Atlassian together is an offering targeted our largest customers to allow them to purchase all of our work management applications together that work with each other and all the third-party applications generally used — focused on customers who are increasing their spend significantly in terms of the number of users. So when you’re rolling out Atlassian’s Work Management applications from maybe 2,000 employees to 10,000 employees, it’s an incredible way to do that because you don’t have to manage individual applications and usage across your employee base.

It’s very early days. Obviously, as you mentioned, for customers coming from server or data center, they only really have access to Confluence on the server data center realm. So Atlassian together includes Atlassian Access, Trello, Jira Work Management, Confluence and Atlas, which is our new offering. So those five products come in the Atlassian together package. If you’re coming from on-premise and moving to the cloud, you only have Confluence. So we do hope it is a compelling offering for customers who are migrating in that space.

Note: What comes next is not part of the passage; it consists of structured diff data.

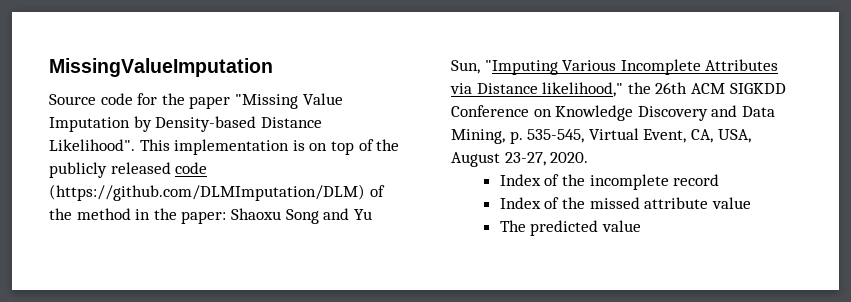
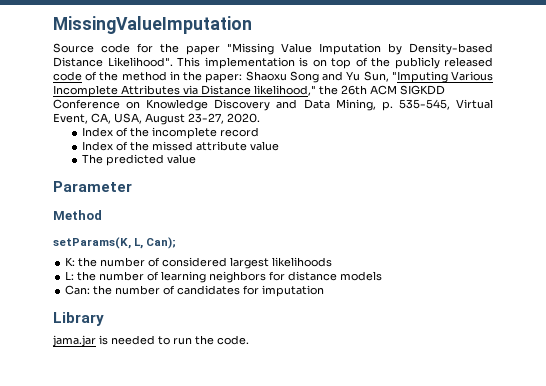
[49,184,365,201] (https://github.com/DLMImputation/DLM) -> (82, 76) none
(641, 226) none -> [53,181,132,192] [53,210,102,220] [53,237,177,249] [65,257,333,269] [65,271,383,283] [65,285,325,297] [53,312,104,326] [52,335,249,347] // Parameter // Method // setParams(K, L, Can); // K: the number of considered largest likelihoods // L: the number of learning neighbors for distance models // Can: the number of candidates for imputation // Library // jama.jar is needed to run the code.

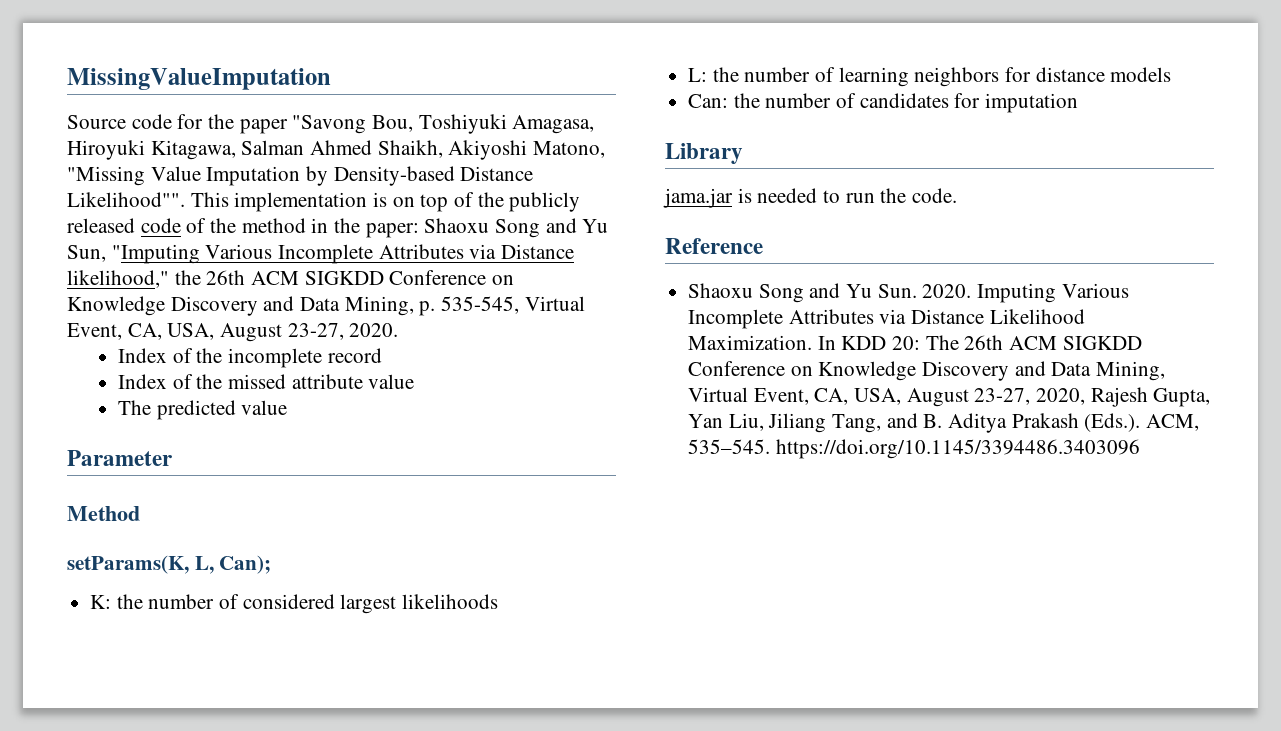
(220, 50) none -> [292,114,595,134] [67,140,606,160] "Savong Bou, Toshiyuki Amagasa, Hiroyuki Kitagawa, Salman Ahmed Shaikh, Akiyoshi Matono,
[107,57,173,67] Likelihood". -> [67,192,185,207] Likelihood"".
(249, 340) none -> [665,238,763,254] [688,283,1129,303] [688,309,1085,329] [688,335,1142,350] [688,361,1166,381] [688,387,1211,407] [688,413,1200,433] [688,439,1140,459] // Reference // Shaoxu Song and Yu Sun. 2020. Imputing Various Incomplete Attributes via Distance Likelihood Maximization. In KDD 20: The 26th ACM SIGKDD Conference on Knowledge Discovery and Data Mining, Virtual Event, CA, USA, August 23-27, 2020, Rajesh Gupta, Yan Liu, Jiliang Tang, and B. Aditya Prakash (Eds.). ACM, 535–545. https://doi.org/10.1145/3394486.3403096

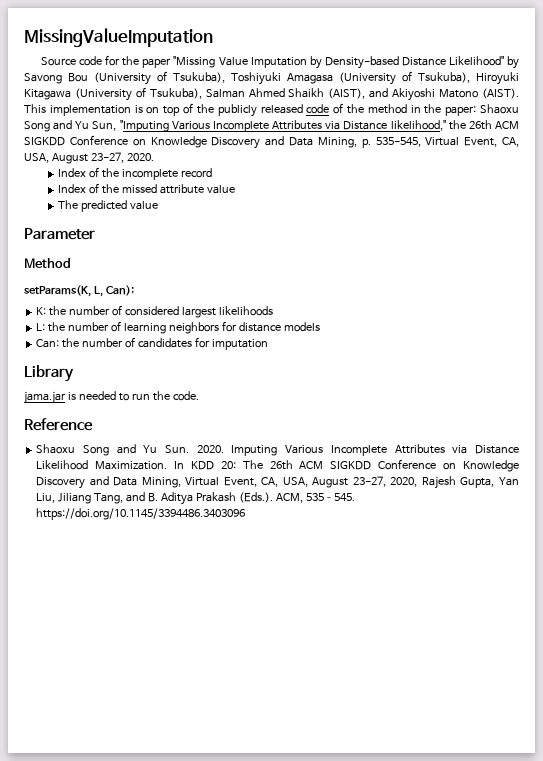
[292,114,595,134] [67,140,606,160] "Savong Bou, Toshiyuki Amagasa, Hiroyuki Kitagawa, Salman Ahmed Shaikh, Akiyoshi Matono, -> (172, 63) none
[67,192,185,207] Likelihood"". -> [448,56,519,69] [24,71,519,85] [24,87,520,101] Likelihood" by Savong Bou (University of Tsukuba), Toshiyuki Amagasa (University of Tsukuba), Hiroyuki Kitagawa (University of Tsukuba), Salman Ahmed Shaikh (AIST), and Akiyoshi Matono (AIST).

Far too early to see any actual results of that yet. Again, it was only announced a month ago. Initial customer feedback, I will say, is very positive. People understand the offering, especially for those larger customers that are moving significantly up in terms of their employee access to our Work Management applications and the ability for them all to collaborate with each other. But we’ll have more updates for you as that rolls out.

Frederick Christian Havemeyer — Macquarie Research — Analyst

Thank you.

Operator

Thank you. And that concludes our question-and-answer session. I will now turn the call over to Mike for closing remarks.

Michael Cannon-Brookes — Co-Founder, Co-Chief Executive Officer & Director

Just wanted to say thank you all for the detailed questions and for reading our shareholder letter and for attending today. Thank you to all the Atlassian employees for another kick-ass [Phonetic] quarter. And I hope you have a great weekend, wherever you are in the world, and we’ll talk to you next quarter.